Here's a chunk of perl that can do what you want. (Sorry, I haven't
actually touched awk in about 15 years.) It takes the filename of your
chosen Tregelles edition as its argument and writes to tregelles.imp.
If you can use OSIS, I have a script for that, too. Or I could send an
OSIS doc that incorporates a bunch of corrections to the available text.
--Chris
#!/usr/bin/perl
open TREG, "<:utf8", @ARGV[0];
open TOUT, ">:utf8", "tregelles.imp";
while (<TREG>) {
$blob .= $_;
}
$blob =~ s/(<Page[^>]+><Title[^>]+>)\s*(\$\$\$[^\n]+\n)(<SB>)/$3\n$2$1\n/sg;
$blob =~ s/(\n\$\$\$[^\n]+\n)(<SB>)/$2\n$1/sg;
print TOUT $blob;
Troy A. Griffitts wrote:
Hey guys,
I'm trying to setup a reproducible process to convert the Tregelles data
to a SWORD imp data time. I have a series of sed commands to replace
tags, etc.... (yeah, yeah. I'm sure perl could do it in one line...)

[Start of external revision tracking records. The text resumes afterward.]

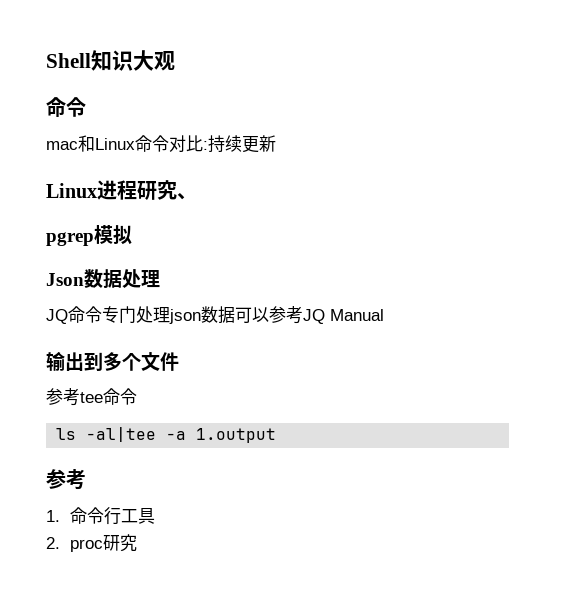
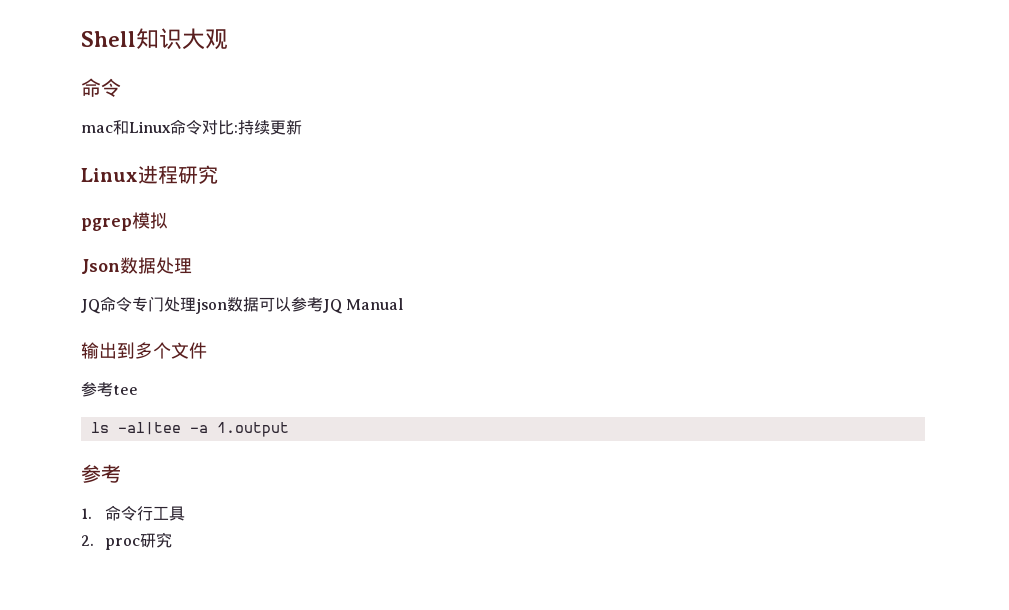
[177,193,197,200] 、 -> (218, 174) none
[103,388,137,405] 命令 -> (138, 390) none

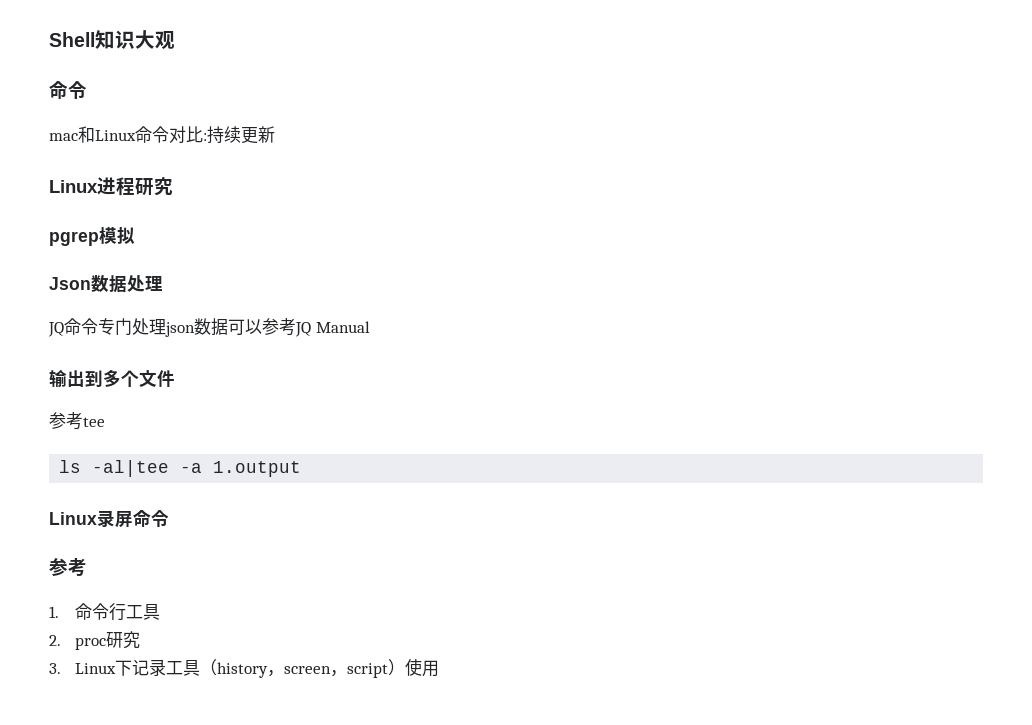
(289, 429) none -> [49,510,169,528] // Linux录屏命令
(172, 540) none -> [49,658,439,678] // 3. Linux下记录工具（history，screen，script）使用

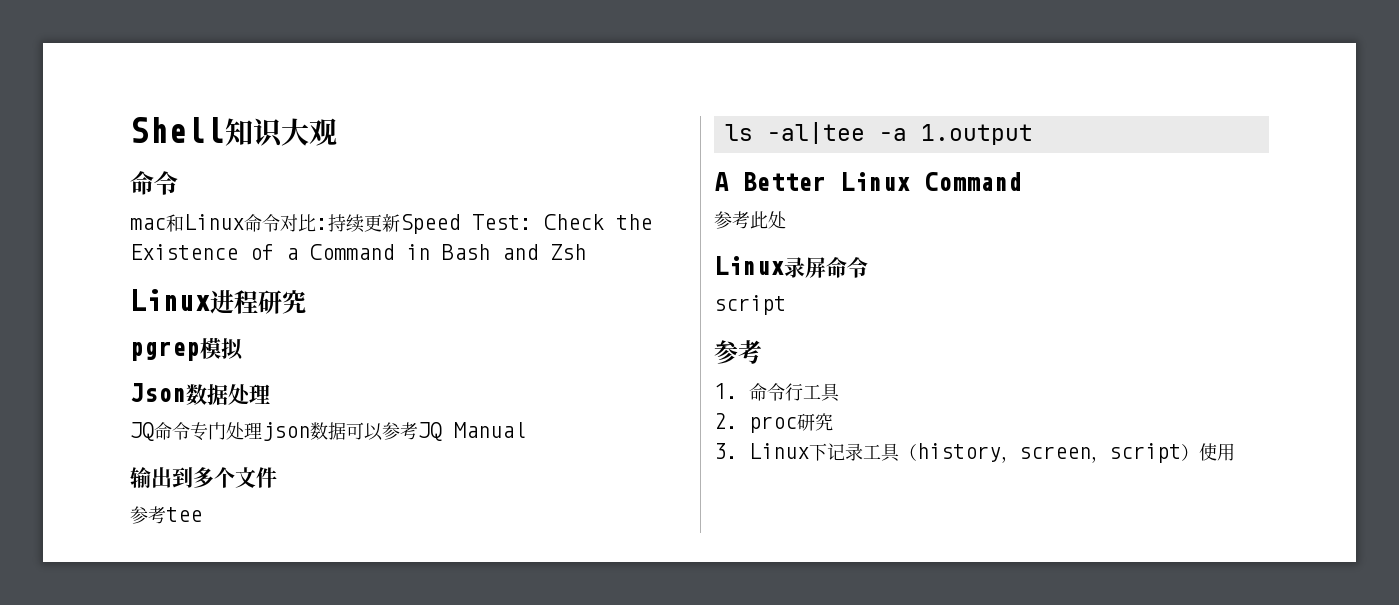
(275, 134) none -> [400,214,652,234] [130,244,586,260] Speed Test: Check the Existence of a Command in Bash and Zsh
(302, 469) none -> [714,172,1022,191] [714,211,786,229] // A Better Linux Command // 参考此处
(169, 519) none -> [714,295,786,315] // script

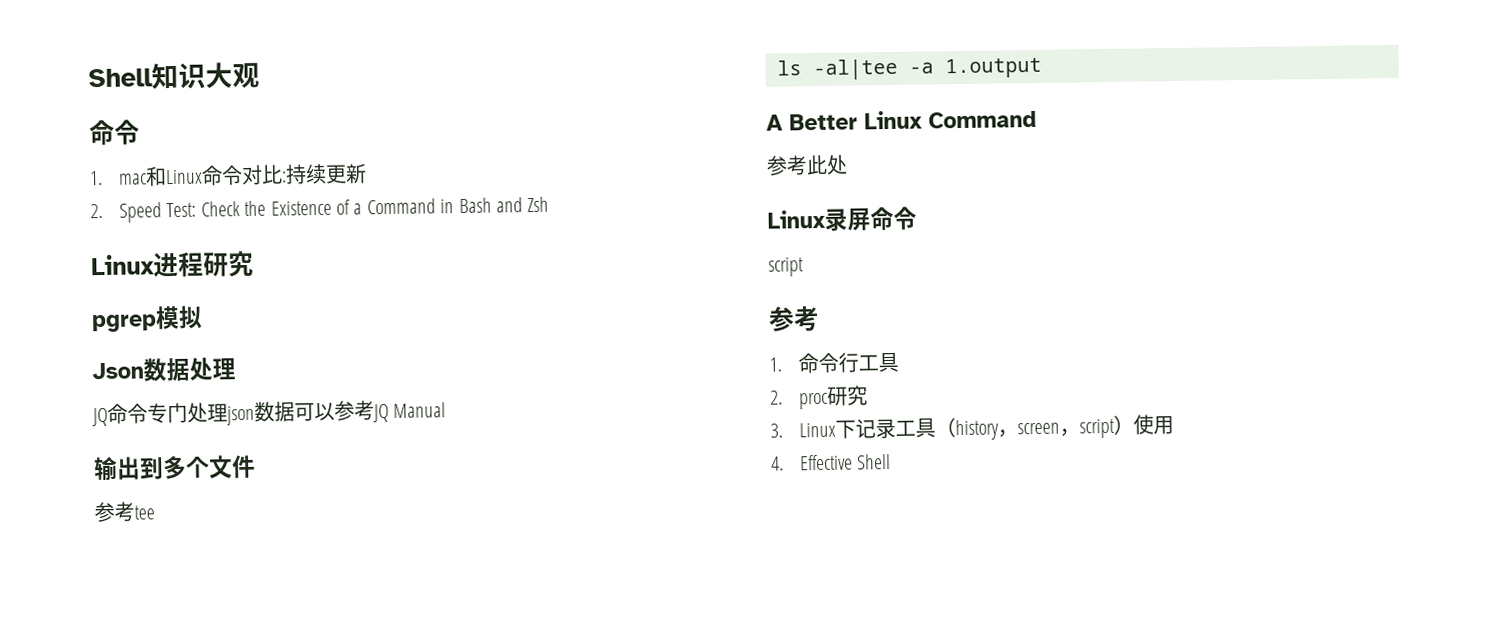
(178, 183) none -> [89,170,103,186] 1.
(400, 223) none -> [90,203,103,219] // 2.
(1236, 452) none -> [771,454,892,471] // 4. Effective Shell

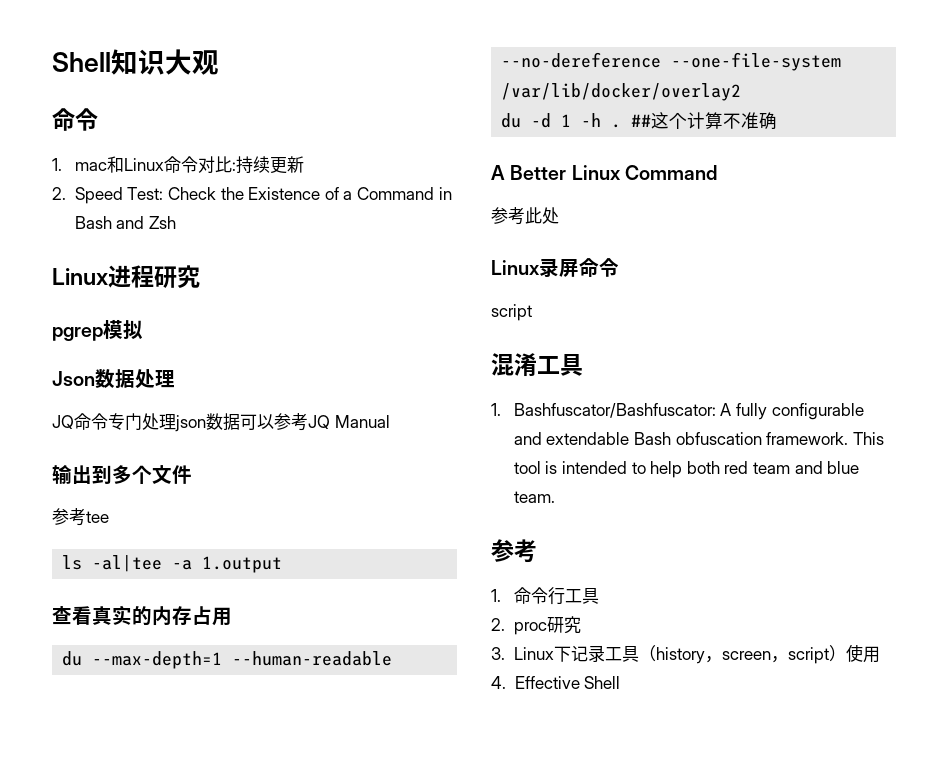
(1042, 68) none -> [52,605,232,626] [62,651,393,669] [501,52,842,71] [501,83,742,101] [501,112,778,130] // 查看真实的内存占用 // du --max-depth=1 --human-readable --no-dereference --one-file-system /var/lib/docker/overlay2 // du -d 1 -h . ##这个计算不准确
(804, 267) none -> [491,353,583,377] [491,403,864,420] [513,432,884,445] [513,461,860,478] [513,491,555,503] // 混淆工具 // 1. Bashfuscator/Bashfuscator: A fully configurable and extendable Bash obfuscation framework. This tool is intended to help both red team and blue team.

But anyway, I've got one problem left that I could use some help with:
Here is a worst case real sample pattern:
...υντελείας τοῦ αἰῶνος.
<Page = 119><Title = ΕΥΑΓΓΕΛΙΟΝ ΚΑΤΑ ΜΑΡΚΟΝ.>
$$$Mark.1.1
<SB>Ἀρχὴ τοῦ εὐαγγελίου Ἰησοῦ χριστοῦ υἱοῦ θεοῦ·
It needs to become:
...υντελείας τοῦ αἰῶνος.
<SB>
$$$Mark.1.1
<Page = 119><Title = ΕΥΑΓΓΕΛΙΟΝ ΚΑΤΑ ΜΑΡΚΟΝ.>
Ἀρχὴ τοῦ εὐαγγελίου Ἰησοῦ χριστοῦ υἱοῦ θεοῦ·
So, the rules in pros:
<SB> which start a new line must be moved to the end of the
non-zero-length line preceding the previous $$$
^<Page = [^>]*><Title = [^>]*>$ lines must be moved down just below the
next $$$ line.
Any help would be appreciated. Preferably with something like awk (I
don't think sed can work multiline can it?) I guess perl would be ok too :)
Thanks for any help,
-Troy.
_______________________________________________
sword-devel mailing list: [email protected]
http://www.crosswire.org/mailman/listinfo/sword-devel
Instructions to unsubscribe/change your settings at above page
_______________________________________________
sword-devel mailing list: [email protected]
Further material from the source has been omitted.